Goal of the exercise =>
From the line below that contains "[499,182,539,194] agents. ->" to the line that contains "[543,226,663,239] [383,246,455,256] И", repeat every line exactly, both ends included, and nothing else.

<<<<

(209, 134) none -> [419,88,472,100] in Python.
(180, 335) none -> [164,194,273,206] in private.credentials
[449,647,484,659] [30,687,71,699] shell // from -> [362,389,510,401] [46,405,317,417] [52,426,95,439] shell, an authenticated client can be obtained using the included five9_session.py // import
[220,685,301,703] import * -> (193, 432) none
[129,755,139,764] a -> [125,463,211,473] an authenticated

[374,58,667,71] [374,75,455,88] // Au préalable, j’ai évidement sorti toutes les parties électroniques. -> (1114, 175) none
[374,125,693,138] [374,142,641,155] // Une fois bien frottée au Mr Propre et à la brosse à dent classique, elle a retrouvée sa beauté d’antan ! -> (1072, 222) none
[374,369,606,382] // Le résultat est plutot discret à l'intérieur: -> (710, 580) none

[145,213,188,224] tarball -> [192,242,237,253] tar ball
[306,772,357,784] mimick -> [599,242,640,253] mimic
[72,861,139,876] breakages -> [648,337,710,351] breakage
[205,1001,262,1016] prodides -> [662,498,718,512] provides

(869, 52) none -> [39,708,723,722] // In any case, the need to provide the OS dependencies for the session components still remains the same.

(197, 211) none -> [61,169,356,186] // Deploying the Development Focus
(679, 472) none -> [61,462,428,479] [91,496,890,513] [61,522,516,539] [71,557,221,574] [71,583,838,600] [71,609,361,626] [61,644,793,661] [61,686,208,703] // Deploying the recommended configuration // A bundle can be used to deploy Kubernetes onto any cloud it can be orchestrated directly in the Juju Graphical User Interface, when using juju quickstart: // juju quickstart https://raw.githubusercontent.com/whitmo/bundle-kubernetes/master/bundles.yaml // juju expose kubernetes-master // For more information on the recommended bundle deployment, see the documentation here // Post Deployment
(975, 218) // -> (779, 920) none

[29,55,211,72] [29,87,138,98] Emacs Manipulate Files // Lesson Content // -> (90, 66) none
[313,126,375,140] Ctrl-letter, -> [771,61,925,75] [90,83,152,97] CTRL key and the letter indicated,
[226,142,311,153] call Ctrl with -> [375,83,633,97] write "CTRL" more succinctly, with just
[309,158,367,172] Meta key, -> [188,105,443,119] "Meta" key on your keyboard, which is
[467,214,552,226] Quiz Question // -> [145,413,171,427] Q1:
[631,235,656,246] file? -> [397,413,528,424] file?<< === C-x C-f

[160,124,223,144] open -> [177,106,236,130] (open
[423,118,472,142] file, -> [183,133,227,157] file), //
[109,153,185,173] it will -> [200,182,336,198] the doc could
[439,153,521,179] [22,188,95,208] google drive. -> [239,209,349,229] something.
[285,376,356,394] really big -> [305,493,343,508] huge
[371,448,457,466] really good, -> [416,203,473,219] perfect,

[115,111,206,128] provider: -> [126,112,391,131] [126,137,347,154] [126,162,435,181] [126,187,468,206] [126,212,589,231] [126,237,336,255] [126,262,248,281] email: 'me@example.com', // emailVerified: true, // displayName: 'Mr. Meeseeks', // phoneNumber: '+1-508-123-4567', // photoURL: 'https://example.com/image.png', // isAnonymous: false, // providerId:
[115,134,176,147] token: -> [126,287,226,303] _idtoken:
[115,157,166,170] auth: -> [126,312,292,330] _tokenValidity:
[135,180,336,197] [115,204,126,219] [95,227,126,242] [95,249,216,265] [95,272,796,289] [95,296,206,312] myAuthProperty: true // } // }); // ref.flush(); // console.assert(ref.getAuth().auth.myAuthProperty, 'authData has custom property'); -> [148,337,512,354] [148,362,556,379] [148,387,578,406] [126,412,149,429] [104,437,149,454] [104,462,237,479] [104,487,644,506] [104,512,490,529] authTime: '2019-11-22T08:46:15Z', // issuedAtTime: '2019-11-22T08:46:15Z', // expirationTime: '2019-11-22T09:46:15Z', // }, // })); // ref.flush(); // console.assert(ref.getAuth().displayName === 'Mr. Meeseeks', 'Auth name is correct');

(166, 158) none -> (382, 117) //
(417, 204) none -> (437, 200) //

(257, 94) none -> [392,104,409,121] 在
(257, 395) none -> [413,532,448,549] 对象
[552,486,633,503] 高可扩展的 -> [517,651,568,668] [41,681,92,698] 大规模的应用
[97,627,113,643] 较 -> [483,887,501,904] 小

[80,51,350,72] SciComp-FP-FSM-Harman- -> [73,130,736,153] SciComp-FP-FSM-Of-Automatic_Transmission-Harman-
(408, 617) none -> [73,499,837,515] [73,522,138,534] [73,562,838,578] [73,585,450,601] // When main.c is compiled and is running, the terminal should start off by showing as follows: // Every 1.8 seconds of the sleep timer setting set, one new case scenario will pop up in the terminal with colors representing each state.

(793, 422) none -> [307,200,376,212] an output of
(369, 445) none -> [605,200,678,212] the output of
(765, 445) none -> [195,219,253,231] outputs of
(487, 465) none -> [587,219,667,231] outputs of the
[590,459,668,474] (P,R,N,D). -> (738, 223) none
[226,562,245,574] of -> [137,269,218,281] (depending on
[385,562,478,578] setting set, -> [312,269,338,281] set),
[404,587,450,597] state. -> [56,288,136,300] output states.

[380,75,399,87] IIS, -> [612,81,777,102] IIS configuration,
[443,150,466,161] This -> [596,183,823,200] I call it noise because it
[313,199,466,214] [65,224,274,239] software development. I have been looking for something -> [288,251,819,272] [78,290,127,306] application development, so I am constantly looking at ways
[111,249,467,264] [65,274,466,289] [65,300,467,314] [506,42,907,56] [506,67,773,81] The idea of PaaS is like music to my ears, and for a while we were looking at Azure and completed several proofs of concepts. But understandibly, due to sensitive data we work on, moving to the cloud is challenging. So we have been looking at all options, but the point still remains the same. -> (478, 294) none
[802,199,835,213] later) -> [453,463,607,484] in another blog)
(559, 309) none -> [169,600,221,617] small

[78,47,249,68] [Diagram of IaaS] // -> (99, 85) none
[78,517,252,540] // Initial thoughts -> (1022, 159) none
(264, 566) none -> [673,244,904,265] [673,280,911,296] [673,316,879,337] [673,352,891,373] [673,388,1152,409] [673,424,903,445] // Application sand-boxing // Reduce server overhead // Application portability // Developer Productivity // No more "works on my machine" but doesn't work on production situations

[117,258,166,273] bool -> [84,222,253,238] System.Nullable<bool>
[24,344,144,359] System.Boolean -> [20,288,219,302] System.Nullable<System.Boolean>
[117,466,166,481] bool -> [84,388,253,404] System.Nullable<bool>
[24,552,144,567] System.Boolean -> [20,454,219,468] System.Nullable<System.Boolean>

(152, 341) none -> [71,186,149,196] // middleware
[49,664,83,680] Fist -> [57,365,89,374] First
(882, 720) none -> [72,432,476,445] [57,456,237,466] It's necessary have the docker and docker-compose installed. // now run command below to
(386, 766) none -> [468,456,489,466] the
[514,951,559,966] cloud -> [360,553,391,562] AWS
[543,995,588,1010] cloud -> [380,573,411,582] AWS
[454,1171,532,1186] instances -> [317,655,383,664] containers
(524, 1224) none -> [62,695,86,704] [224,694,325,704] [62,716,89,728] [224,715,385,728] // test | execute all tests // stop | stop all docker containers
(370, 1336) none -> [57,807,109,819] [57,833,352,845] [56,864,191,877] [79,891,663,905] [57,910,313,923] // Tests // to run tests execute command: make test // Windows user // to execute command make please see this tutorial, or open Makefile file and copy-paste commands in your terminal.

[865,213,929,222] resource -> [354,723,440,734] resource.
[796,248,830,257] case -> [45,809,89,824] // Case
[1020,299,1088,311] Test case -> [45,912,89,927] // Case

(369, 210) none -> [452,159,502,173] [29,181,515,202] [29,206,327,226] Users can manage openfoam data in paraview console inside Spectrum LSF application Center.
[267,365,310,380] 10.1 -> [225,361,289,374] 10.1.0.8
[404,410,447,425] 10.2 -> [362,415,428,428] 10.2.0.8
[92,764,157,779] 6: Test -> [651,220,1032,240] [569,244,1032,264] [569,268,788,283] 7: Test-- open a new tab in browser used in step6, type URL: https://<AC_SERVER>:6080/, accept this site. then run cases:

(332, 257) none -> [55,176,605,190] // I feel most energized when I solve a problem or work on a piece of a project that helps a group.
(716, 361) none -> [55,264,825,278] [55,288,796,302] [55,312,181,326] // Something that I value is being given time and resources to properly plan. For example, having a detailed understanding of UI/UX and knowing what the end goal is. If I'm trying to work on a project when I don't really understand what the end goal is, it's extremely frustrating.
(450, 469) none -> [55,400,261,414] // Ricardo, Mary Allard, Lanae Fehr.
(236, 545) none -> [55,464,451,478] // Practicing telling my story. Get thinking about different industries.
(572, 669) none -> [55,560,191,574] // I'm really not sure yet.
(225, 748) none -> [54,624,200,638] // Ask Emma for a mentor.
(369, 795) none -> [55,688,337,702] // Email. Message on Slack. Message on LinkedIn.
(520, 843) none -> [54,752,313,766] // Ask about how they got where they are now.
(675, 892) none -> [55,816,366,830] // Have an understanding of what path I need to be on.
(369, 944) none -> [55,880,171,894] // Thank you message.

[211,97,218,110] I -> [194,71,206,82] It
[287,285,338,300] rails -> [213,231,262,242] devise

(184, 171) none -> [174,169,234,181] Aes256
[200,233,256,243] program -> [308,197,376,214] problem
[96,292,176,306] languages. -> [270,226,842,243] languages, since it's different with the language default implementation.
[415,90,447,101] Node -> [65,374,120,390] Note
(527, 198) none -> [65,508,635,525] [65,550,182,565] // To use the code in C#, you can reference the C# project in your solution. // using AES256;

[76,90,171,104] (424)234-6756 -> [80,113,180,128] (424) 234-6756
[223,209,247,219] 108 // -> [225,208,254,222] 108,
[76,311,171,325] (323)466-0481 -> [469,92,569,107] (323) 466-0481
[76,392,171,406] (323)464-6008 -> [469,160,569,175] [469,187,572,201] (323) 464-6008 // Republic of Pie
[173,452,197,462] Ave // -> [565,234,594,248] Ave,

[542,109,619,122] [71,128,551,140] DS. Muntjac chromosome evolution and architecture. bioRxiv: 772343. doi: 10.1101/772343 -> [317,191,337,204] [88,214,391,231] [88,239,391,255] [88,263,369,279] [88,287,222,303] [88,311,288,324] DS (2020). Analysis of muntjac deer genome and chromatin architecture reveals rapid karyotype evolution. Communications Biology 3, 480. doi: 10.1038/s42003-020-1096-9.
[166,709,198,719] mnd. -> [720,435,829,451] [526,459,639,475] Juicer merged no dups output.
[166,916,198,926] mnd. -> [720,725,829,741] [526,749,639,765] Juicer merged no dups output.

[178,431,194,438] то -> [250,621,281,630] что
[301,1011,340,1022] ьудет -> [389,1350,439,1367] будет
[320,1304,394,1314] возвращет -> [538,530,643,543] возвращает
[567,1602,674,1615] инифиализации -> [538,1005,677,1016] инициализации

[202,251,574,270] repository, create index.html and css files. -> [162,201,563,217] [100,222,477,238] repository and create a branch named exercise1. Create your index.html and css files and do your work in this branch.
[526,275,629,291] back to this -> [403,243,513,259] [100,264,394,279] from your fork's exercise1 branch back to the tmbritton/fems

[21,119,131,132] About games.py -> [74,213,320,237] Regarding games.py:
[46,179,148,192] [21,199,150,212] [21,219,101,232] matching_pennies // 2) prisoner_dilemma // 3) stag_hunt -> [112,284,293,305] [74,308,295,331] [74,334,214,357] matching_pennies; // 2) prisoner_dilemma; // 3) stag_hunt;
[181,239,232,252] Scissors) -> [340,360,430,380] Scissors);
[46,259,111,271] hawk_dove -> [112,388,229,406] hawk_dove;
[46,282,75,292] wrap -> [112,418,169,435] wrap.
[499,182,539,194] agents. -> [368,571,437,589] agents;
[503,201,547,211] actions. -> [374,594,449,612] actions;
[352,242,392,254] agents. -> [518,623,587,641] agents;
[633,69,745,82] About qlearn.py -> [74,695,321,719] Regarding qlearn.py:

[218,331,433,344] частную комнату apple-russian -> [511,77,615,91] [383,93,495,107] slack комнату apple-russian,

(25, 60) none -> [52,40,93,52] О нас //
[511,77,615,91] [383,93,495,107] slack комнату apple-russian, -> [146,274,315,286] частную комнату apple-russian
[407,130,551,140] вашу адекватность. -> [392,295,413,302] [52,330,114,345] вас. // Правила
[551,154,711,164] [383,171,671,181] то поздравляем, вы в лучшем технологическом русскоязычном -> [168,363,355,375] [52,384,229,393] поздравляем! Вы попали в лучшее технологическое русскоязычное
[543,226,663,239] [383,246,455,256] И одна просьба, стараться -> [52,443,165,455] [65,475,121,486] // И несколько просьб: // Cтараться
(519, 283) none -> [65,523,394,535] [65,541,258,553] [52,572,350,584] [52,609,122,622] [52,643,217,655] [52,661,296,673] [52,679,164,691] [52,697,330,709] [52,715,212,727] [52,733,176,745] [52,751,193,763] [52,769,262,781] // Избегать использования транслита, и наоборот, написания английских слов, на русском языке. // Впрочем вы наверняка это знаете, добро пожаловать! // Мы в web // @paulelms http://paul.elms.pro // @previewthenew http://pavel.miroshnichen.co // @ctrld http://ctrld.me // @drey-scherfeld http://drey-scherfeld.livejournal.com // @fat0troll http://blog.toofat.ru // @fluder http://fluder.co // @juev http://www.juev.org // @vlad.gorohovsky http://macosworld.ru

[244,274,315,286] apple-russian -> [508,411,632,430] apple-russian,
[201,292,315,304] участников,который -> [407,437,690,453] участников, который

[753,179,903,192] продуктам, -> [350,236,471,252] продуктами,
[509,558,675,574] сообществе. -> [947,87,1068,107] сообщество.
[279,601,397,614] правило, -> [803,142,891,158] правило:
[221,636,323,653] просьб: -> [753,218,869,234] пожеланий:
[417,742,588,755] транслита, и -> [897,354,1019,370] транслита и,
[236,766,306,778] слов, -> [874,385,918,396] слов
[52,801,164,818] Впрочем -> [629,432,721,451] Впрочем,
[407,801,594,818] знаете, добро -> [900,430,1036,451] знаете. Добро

>>>>

Response to this exercise =>
[499,182,539,194] agents. -> [368,571,437,589] agents;
[503,201,547,211] actions. -> [374,594,449,612] actions;
[352,242,392,254] agents. -> [518,623,587,641] agents;
[633,69,745,82] About qlearn.py -> [74,695,321,719] Regarding qlearn.py:

[218,331,433,344] частную комнату apple-russian -> [511,77,615,91] [383,93,495,107] slack комнату apple-russian,

(25, 60) none -> [52,40,93,52] О нас //
[511,77,615,91] [383,93,495,107] slack комнату apple-russian, -> [146,274,315,286] частную комнату apple-russian
[407,130,551,140] вашу адекватность. -> [392,295,413,302] [52,330,114,345] вас. // Правила
[551,154,711,164] [383,171,671,181] то поздравляем, вы в лучшем технологическом русскоязычном -> [168,363,355,375] [52,384,229,393] поздравляем! Вы попали в лучшее технологическое русскоязычное
[543,226,663,239] [383,246,455,256] И одна просьба, стараться -> [52,443,165,455] [65,475,121,486] // И несколько просьб: // Cтараться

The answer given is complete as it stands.